Businesses: implement rampant dark patterns to trick people into accepting tracking and data collection

Businesses: flood the internet with inane, obnoxious and blatantly illegal cookie dialogs

...

4ad: I blame the EU

(Hint: show me where GDPR says anything about cookies)



Superficially, the banners appeared due to how the law was made and how it's implemented. The noble intention is one thing and the pragmatic reality is another.

It's correct to blame the businesses for creating the banners but also unfair to treat the matter as if the businesses and the EU are on a level playing field. The EU makes laws - it has cheat codes to achieve what it wants.

It's like defensive driving. You may not be at fault if someone crashes into you but you may have had the power to prevent it.


> Superficially, the banners appeared due to how the law was made

So stop being superficial and read this 7-year old law.
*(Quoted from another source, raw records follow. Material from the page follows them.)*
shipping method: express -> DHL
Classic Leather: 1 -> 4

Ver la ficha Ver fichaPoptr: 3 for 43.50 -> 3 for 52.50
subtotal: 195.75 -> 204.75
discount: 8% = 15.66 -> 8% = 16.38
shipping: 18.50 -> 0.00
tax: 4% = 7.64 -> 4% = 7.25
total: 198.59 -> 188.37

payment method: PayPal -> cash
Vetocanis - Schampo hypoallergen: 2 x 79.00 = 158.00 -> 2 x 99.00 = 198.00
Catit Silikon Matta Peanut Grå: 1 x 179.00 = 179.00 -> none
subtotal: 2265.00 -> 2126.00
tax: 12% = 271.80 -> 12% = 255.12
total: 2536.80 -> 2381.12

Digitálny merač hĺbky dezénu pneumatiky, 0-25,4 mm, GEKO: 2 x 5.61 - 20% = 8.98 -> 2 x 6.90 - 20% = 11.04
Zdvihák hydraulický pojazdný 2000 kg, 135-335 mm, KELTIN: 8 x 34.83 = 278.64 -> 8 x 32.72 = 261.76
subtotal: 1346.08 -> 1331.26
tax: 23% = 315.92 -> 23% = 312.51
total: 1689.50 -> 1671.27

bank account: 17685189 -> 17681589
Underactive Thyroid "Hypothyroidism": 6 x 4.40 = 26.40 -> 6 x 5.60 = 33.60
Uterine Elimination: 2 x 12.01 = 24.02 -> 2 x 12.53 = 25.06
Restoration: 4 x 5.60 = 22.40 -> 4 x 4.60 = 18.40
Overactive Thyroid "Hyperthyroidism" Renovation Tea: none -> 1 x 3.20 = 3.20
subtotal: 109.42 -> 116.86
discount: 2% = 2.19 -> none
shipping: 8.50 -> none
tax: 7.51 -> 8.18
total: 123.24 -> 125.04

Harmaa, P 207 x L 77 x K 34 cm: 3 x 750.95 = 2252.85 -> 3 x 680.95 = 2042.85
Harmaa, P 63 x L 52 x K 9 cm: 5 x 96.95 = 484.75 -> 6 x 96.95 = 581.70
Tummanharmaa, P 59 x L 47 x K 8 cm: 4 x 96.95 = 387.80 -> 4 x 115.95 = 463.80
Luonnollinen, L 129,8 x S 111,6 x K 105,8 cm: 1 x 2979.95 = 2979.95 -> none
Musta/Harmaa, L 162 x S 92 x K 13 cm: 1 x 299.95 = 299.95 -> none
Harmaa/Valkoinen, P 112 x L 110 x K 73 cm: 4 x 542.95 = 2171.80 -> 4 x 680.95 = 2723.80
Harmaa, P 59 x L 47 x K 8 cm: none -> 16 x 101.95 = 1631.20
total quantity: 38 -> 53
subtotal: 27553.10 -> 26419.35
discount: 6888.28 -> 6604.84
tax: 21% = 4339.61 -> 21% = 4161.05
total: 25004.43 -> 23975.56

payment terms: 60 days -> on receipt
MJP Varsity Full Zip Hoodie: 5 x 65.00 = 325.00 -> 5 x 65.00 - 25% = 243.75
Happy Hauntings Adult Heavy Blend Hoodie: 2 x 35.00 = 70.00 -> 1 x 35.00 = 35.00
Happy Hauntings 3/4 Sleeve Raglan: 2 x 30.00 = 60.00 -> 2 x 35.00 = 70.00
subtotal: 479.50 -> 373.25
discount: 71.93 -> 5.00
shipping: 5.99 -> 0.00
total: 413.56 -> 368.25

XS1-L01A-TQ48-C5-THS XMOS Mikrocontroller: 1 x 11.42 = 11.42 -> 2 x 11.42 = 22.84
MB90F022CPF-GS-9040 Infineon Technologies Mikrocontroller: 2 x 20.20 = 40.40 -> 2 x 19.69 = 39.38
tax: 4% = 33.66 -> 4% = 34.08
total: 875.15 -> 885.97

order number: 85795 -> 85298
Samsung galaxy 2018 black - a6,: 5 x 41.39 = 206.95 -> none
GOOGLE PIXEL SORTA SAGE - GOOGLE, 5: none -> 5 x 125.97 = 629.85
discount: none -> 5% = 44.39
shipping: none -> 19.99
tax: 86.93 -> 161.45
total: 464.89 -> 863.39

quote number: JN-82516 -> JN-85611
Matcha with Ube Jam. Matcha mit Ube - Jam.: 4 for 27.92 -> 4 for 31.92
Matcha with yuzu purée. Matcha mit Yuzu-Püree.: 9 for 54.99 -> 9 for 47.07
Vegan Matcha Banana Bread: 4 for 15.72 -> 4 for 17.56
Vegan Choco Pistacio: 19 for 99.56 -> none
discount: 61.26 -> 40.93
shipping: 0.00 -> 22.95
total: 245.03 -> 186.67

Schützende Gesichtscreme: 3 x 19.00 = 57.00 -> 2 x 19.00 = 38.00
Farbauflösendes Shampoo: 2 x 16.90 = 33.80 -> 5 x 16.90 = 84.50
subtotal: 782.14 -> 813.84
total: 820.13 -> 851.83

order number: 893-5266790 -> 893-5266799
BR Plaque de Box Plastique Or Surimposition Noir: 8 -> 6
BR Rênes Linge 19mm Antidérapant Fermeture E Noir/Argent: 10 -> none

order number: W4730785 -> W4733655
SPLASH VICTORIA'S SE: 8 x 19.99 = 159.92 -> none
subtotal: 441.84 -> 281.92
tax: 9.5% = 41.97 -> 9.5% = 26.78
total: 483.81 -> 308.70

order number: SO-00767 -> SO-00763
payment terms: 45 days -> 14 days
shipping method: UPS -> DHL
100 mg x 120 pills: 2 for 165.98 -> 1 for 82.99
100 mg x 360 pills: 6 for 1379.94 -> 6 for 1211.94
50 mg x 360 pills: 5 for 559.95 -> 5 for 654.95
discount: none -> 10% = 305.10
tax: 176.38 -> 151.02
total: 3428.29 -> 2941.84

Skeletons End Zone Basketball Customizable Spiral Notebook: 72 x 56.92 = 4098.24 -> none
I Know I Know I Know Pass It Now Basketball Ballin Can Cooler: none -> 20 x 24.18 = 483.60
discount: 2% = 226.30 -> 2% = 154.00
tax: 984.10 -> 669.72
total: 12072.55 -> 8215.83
I wonder if you could point to me where it talks about cookie banners


And yet it's been 7 years and the banners still exist.


Because the industry doesn't want to give up on tracking and siphoning user data.


7 years of complaining about it hasn't changed that. Do you think another 7 years will be more effective?

Alternatively, the EU could change the laws. Or enforce the existing ones.


> 7 years of complaining about it hasn't changed that.

Funnily how "7 years of complaining" was, and continues to be, only about the EU. Not about the predatory businesses creating these banners (often in direct violation of GDPR).

> Or enforce the existing ones.

That's definitely the biggest criticism you can level at EU: they are too slow in enforcing this.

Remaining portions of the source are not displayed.